Poor security or no security at all, is no "real" questions for me at all. If someone has to implement some sort of security but knows that it is lacking in some areas why would she not try to secure those too? Only thing i can imagine right now is maybe because of money, but then I would suggest to focus on the most important and maybe obvious security features.
If someone is serious on implementing security but doesn't know that it could be done better, she doesn't know that it is poor security at all and is not aware of it (therefore the question of implementing poor/ weak security or none at all is not possible on this). This scenario may not occur in a company where a security section is available and responsible, but thinking on a small or new company where someone has to do this kind although it is not usually her duty or responsibles.
The example you have given with the door is interesting, but without lock it would be even easier to go through it as you have nothing to do but walk. If there is a lock, even it is a poor one, you have to bring up some effort and time in order to bypass it, even it is not worth to mention.

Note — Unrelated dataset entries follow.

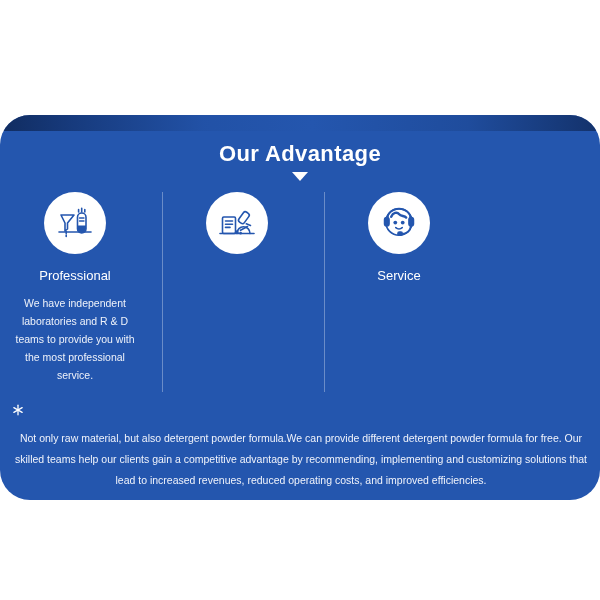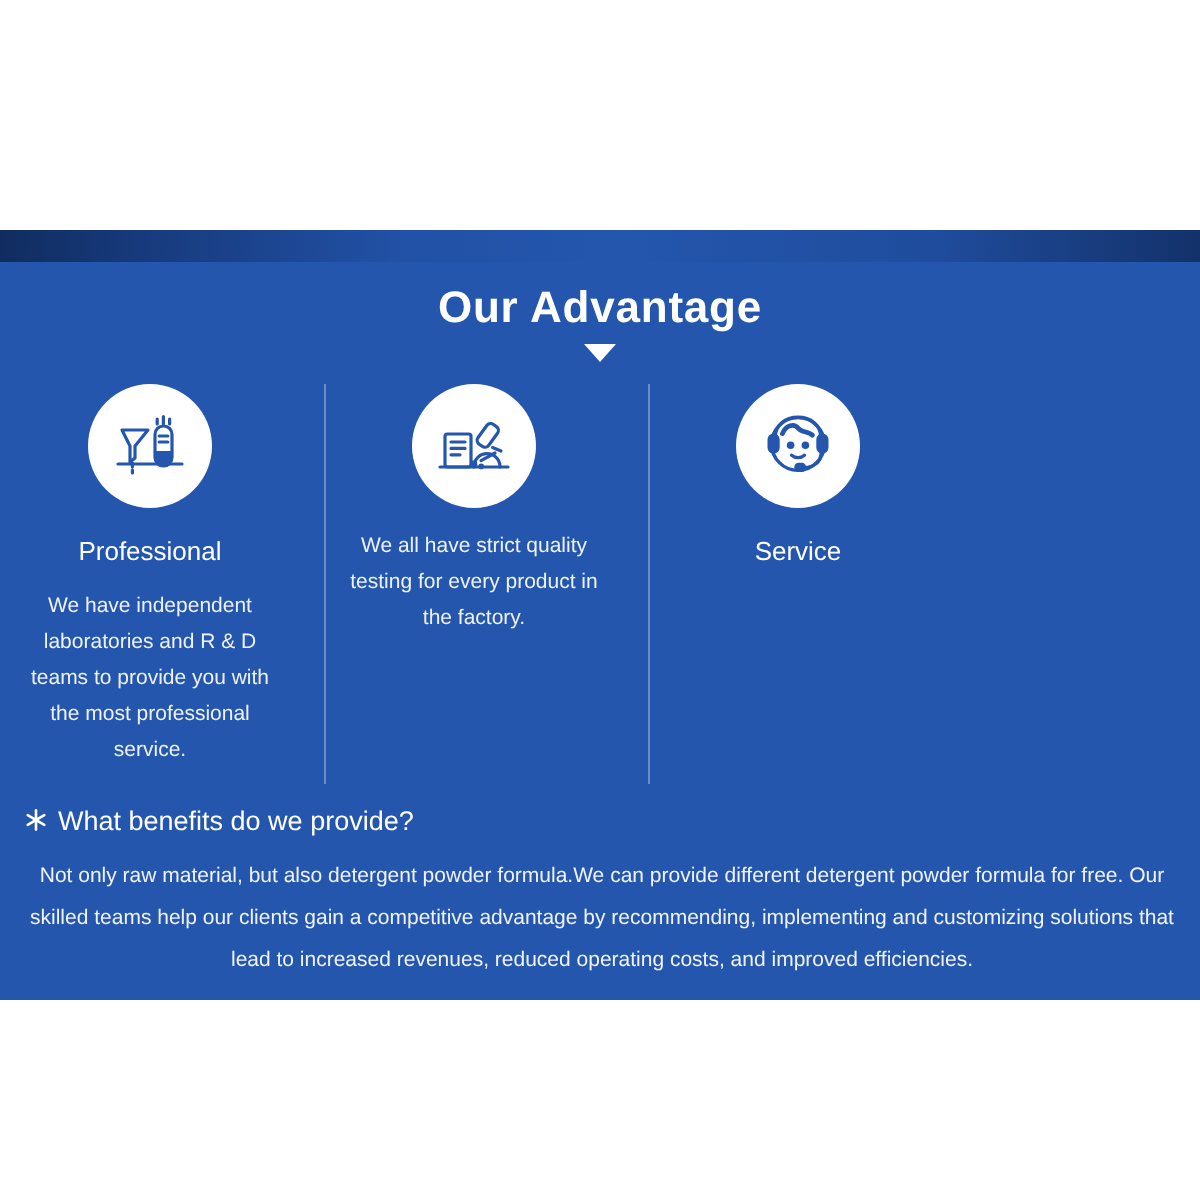--- a/index.html
+++ b/index.html
@@ -16,20 +16,21 @@
 
   
   #advantage-panel {
     position: absolute;
     left: 0;
     top: 115px;
     width: 600px;
     height: 385px;
     background: #2456ae;
     overflow: hidden;
+    border-radius: 30px;
   }
   
   #panel-top-shade {
     position: absolute;
     left: 0;
     top: 0;
     width: 600px;
     height: 16px;
     background:
       linear-gradient(to right,
@@ -183,21 +184,20 @@
             <path d="M9.5 19 H16.5 M9.5 22.2 H16.5 M9.5 25.4 H14"></path>
             <path d="M21 31.5 C21 27.5 24 24.8 27.5 24.8 C31 24.8 34 27.5 34 31.5"></path>
             <path d="M24.5 28.3 L31.5 24.5"></path>
             <rect x="24.6" y="9.6" width="6.6" height="12.2" rx="2.4" transform="rotate(36 27.9 15.7)"></rect>
             <path d="M30.3 21.8 L34.5 23.5"></path>
             <circle cx="20.8" cy="30.2" r="1.9" fill="#2456ae" stroke="none"></circle>
             <circle cx="24.6" cy="31.2" r="1.4" fill="#2456ae" stroke="none"></circle>
           </svg>
         </span>
       </div>
-      <div class="feature-desc">We all have strict quality testing for every product in the factory.</div>
     </div>
 
 
     <div class="feature-col">
       <div class="feature-badge">
         <span>
           <svg width="42" height="42" viewBox="0 0 42 42" fill="none" stroke="#2456ae" stroke-width="1.7" stroke-linecap="round" stroke-linejoin="round">
             <circle cx="21" cy="20" r="13.2"></circle>
             <path d="M9.6 16.6 C9.6 10.6 14.6 6.6 21 6.6 C27.4 6.6 32.4 10.6 32.4 16.6"></path>
             <rect x="6.6" y="15.6" width="4.4" height="8.4" rx="2.2" fill="#2456ae" stroke="#2456ae"></rect>
@@ -219,18 +219,18 @@
   <div id="benefits-block">
     <div id="benefits-heading">
       <span id="benefits-star">
         <svg width="12" height="12" viewBox="0 0 12 12">
           <g stroke="#ffffff" stroke-width="1.3" stroke-linecap="round">
             <path d="M6 1.2 V10.8"></path>
             <path d="M1.85 3.6 L10.15 8.4"></path>
             <path d="M1.85 8.4 L10.15 3.6"></path>
           </g>
         </svg>
-      </span><span>What benefits do we provide?</span>
+      </span>
     </div>
     <div id="benefits-body">Not only raw material, but also detergent powder formula.We can provide different detergent powder formula for free. Our skilled teams help our clients gain a competitive advantage by recommending, implementing and customizing solutions that lead to increased revenues, reduced operating costs, and improved efficiencies.</div>
   </div>
 
 </div>
 
 </body></html>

I think similar about the AV-software. Although it may be vulnerable for some sort of exploit, the benefit from such a software is bigger than its disadvantages.
I think when security is implemented it should be compared by its advantages and disadvantages, usability, importance, range and a lot more facts.

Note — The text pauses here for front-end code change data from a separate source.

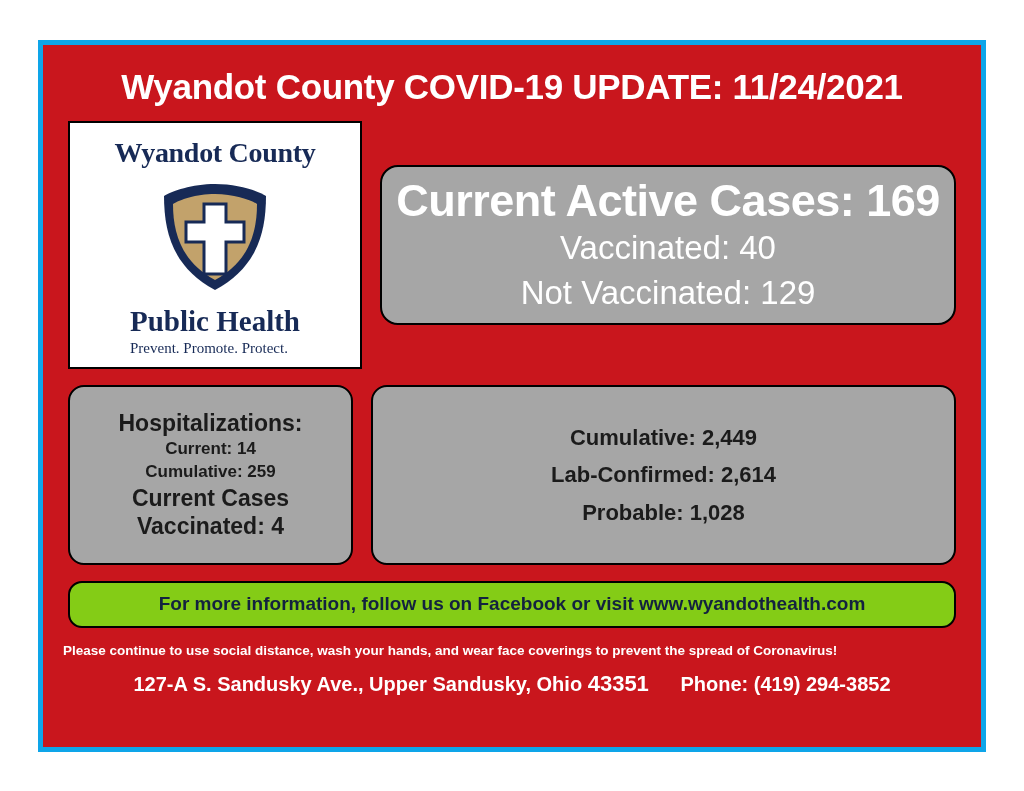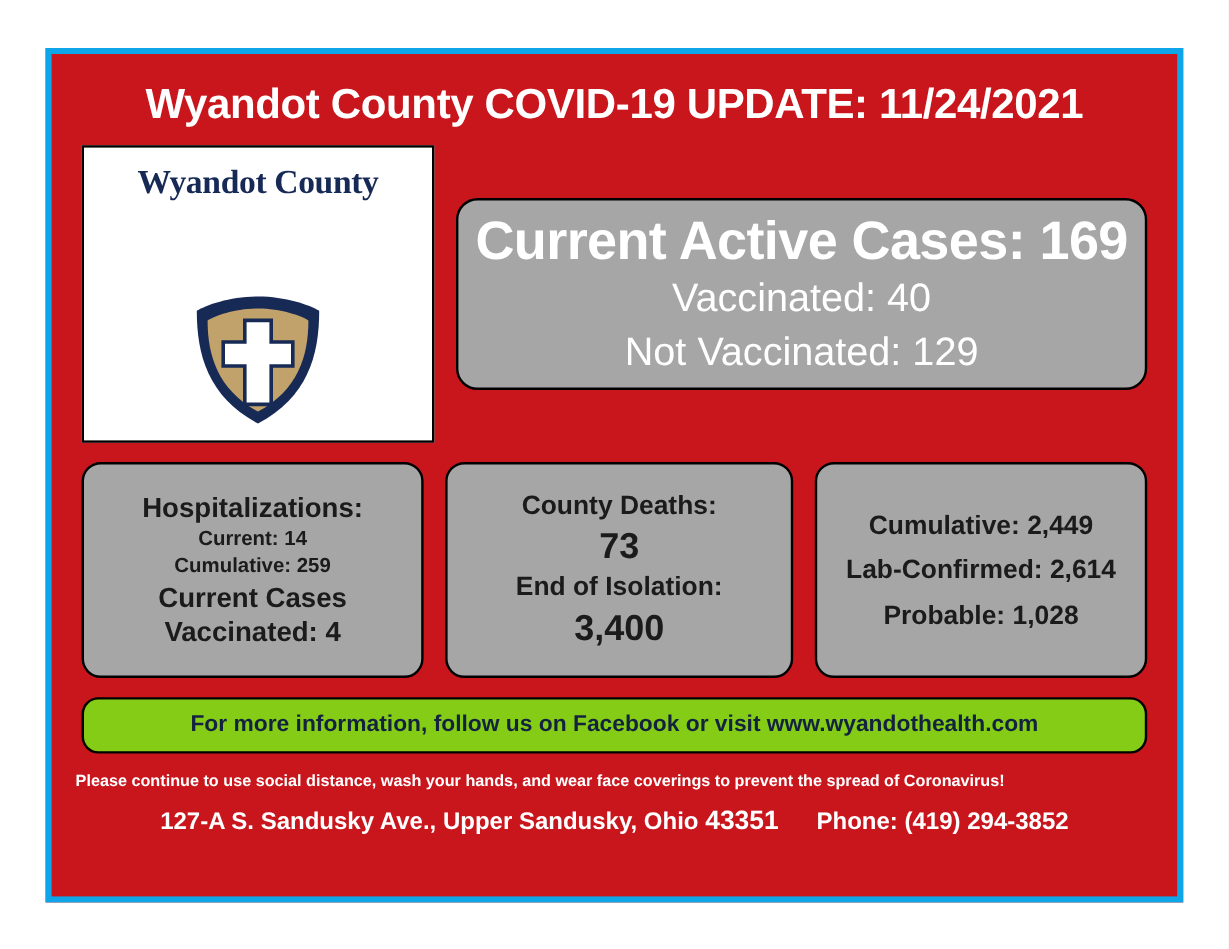--- a/index.html
+++ b/index.html
@@ -201,46 +201,44 @@
 
     <div class="logo-box">
       <div class="logo-top-text">Wyandot County</div>
       <div class="logo-shield">
         <svg width="118" height="112" viewBox="0 0 118 112" aria-hidden="true">
           <path d="M59 2 C36 2 16 9 8 14 C8 52 18 86 59 108 C100 86 110 52 110 14 C102 9 82 2 59 2 Z" fill="#172a56"></path>
           <path d="M59 12 C40 12 23 18 17 22 C17 52 26 80 59 98 C92 80 101 52 101 22 C95 18 78 12 59 12 Z" fill="#c2a26b"></path>
           <path d="M48 22 L70 22 L70 40 L88 40 L88 60 L70 60 L70 92 L48 92 L48 60 L30 60 L30 40 L48 40 Z" fill="#ffffff" stroke="#172a56" stroke-width="3"></path>
         </svg>
       </div>
+      <div>
+        <div class="logo-bottom-text">Public Health</div>
+        <div class="logo-tagline">Prevent.  Promote.  Protect.</div>
+      </div>
     </div>
 
     <div class="active-box">
       <div class="active-main">Current Active Cases:  169</div>
       <div class="active-sub">Vaccinated:  40</div>
       <div class="active-sub">Not Vaccinated: 129</div>
     </div>
 
   </div>
 
   <div class="row-mid">
 
     <div class="stat-box box-hosp">
       <div class="h-line-lg">Hospitalizations:</div>
       <div class="h-line-sm">Current:  14</div>
       <div class="h-line-sm">Cumulative:  259</div>
       <div class="h-line-lg">Current Cases</div>
       <div class="h-line-lg">Vaccinated:  4</div>
     </div>
 
-    <div class="stat-box box-deaths">
-      <div class="d-line-md">County Deaths:</div>
-      <div class="d-line-big">73</div>
-      <div class="d-line-md">End of Isolation:</div>
-      <div class="d-line-big">3,400</div>
-    </div>
 
     <div class="stat-box box-cumulative">
       <div class="c-line">Cumulative:  2,449</div>
       <div class="c-line">Lab-Confirmed: 2,614</div>
       <div class="c-line">Probable: 1,028</div>
     </div>
 
   </div>
 
   <div class="info-bar">For more information, follow us on Facebook or visit www.wyandothealth.com</div>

When I talk with some sort of customers of even with people in free time about such topics I mostly recommend to hire on a regulary basis a company which does security assessments and similar in order to keep everything as safe as possible. Teaching security awareness to the employees on a regular basis, including possible threats, would certainly not a bad idea at all.
When implementing security it is important to keep in mind that not everyone has security awareness and general knowledge of computers. So even poor security may add additional layers of protection which may maybe not prevent hackers but scriptkiddies from penetration.
As stated before, I think too, that no absolutely security is possible.